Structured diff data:
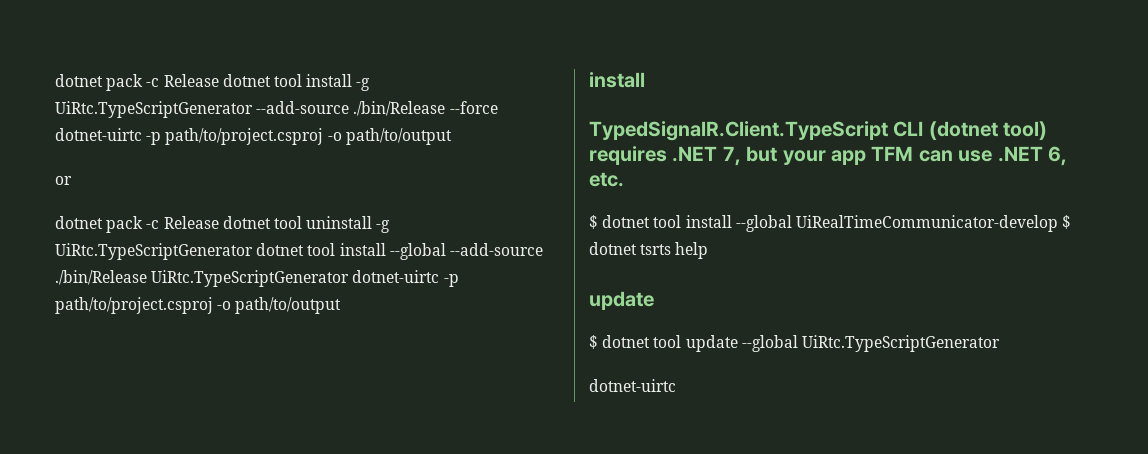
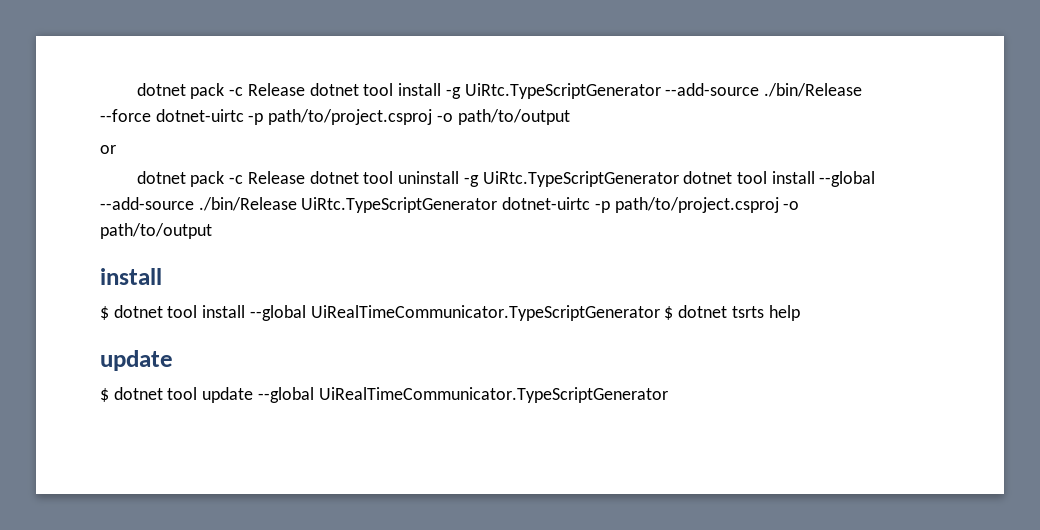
- TypedSignalR.Client.TypeScript CLI (dotnet tool) requires .NET 7, but your app TFM can use .NET 6, etc.
- $ dotnet tool install --global UiRealTimeCommunicator-develop $ dotnet tsrts help
+ $ dotnet tool install --global UiRealTimeCommunicator.TypeScriptGenerator $ dotnet tsrts help
- $ dotnet tool update --global UiRtc.TypeScriptGenerator
- dotnet-uirtc
+ $ dotnet tool update --global UiRealTimeCommunicator.TypeScriptGenerator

Brief:
Scan the lines above for the word "tool" and copy every one where it occurs.

Solution:
- TypedSignalR.Client.TypeScript CLI (dotnet tool) requires .NET 7, but your app TFM can use .NET 6, etc.
- $ dotnet tool install --global UiRealTimeCommunicator-develop $ dotnet tsrts help
+ $ dotnet tool install --global UiRealTimeCommunicator.TypeScriptGenerator $ dotnet tsrts help
- $ dotnet tool update --global UiRtc.TypeScriptGenerator
+ $ dotnet tool update --global UiRealTimeCommunicator.TypeScriptGenerator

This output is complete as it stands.